Molti e significativi, ancorché non visti dai più, sono stati i cambiamenti che hanno coinvolto il mondo della street-art negli ultimi anni. Non è solo questione di quadri di Banksy che si autodistruggono da Sotheby’s moltiplicando il proprio valore – o meglio, il passaggio al mainstream della corrente artistica per definizione sotterranea non è che il sintomo più evidente di questo cambiamento. Oggi, i segni della street-art, o almeno alcuni di essi, non sono più inintelligibili alla maggior parte della gente, anzi sono graditi: chi, come me, vive in una città turistica, è testimone ogni giorno di come il “pezzo” su uno sportellino del gas è più fotografato della basilica che gli sta accanto. Un fatto, questo, non privo di implicazioni: il proliferare di “street-artist per turisti”, che producono operucce ispirate alle più note icone pop, allo scopo di andare su Instagram e poi vendere i propri originali, o la distinzione tra “street art buona” (quella carina, o appunto riconoscibile, o ancora fatta su “muri legali”) e “street art cattiva” – tutto il resto, e in particolare le tag.

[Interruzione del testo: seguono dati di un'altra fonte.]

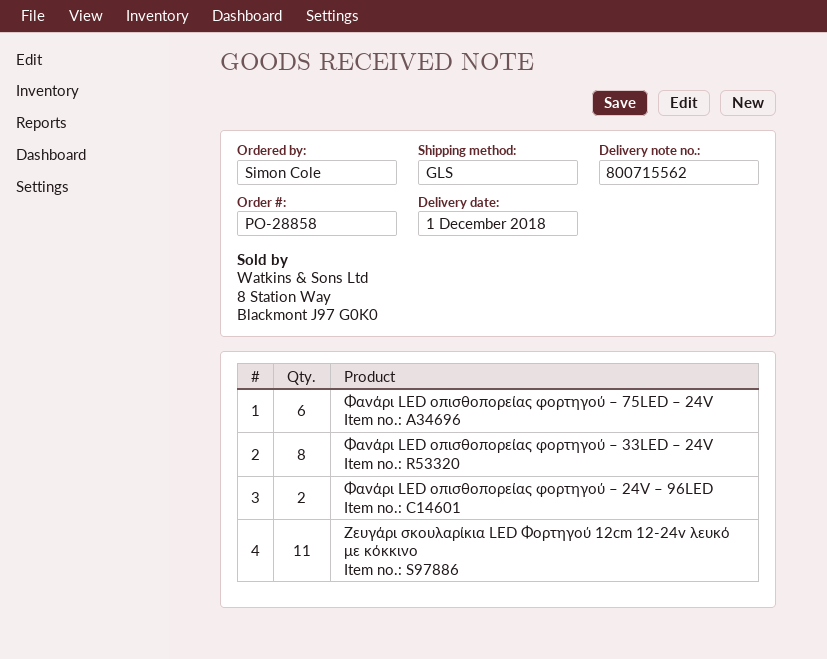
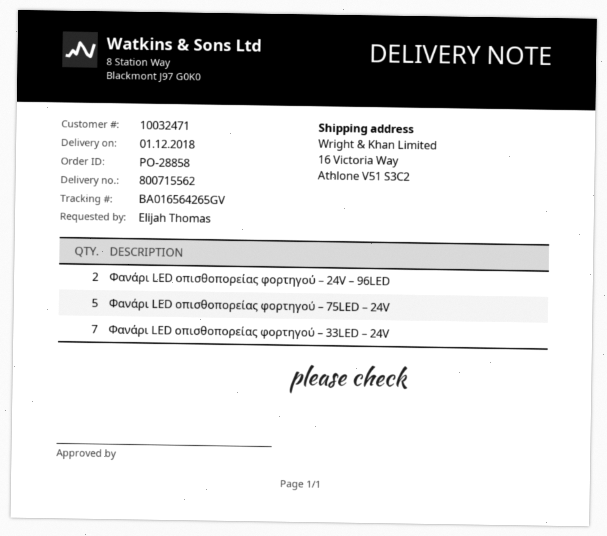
ordered by: Simon Cole -> Elijah Thomas
Φανάρι LED οπισθοπορείας φορτηγού – 75LED – 24V: 6 -> 5
Φανάρι LED οπισθοπορείας φορτηγού – 33LED – 24V: 8 -> 7
Ζευγάρι σκουλαρίκια LED Φορτηγού 12cm 12-24v λευκό με κόκκινο: 11 -> none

Street-art, quindi, che da spina nel fianco degli amministratori ossessionati da quella forma di autoritarismo a bassa intensità nota come “ideologia del decoro”, rischia di diventare un loro possibile alleato. Qualcuno ricorderà i due casi in cui Blu, oggi il maggiore street artist italiano, ha cancellato personalmente due propri murales: a Kreuzberg, perché la loro presenza era diventata, suo malgrado, una forza della gentrificazione, con l’aumento degli affitti nel quartiere berlinese; e a Bologna, dalla facciata del centro sociale XM24, per protesta contro una squallida mostra di street-art istituzionale organizzata in una città dove da due decenni è in atto una lotta ferocissima contro ogni forma di cultura dal basso.
Per fare il punto su questo e altri paradossi – e invitarci a rivendicare anche lo scarabocchio – viene prezioso Elogio alle tag – Arte, writing, decoro e spazio pubblico di Andrea Cegna, fuori per Agenzia X, in cui si rimette al centro la tag (la firma sul muro che da sempre viene indicata dagli alfieri del decoro come “street-art brutta”), in quanto gesto base di riappropriazione di uno spazio urbano disumanizzato, e da lì, con le testimonianze di molti protagonisti della scena italiana, si arriva a inquadrare la sostanziale malignità dell’ideologia del decoro.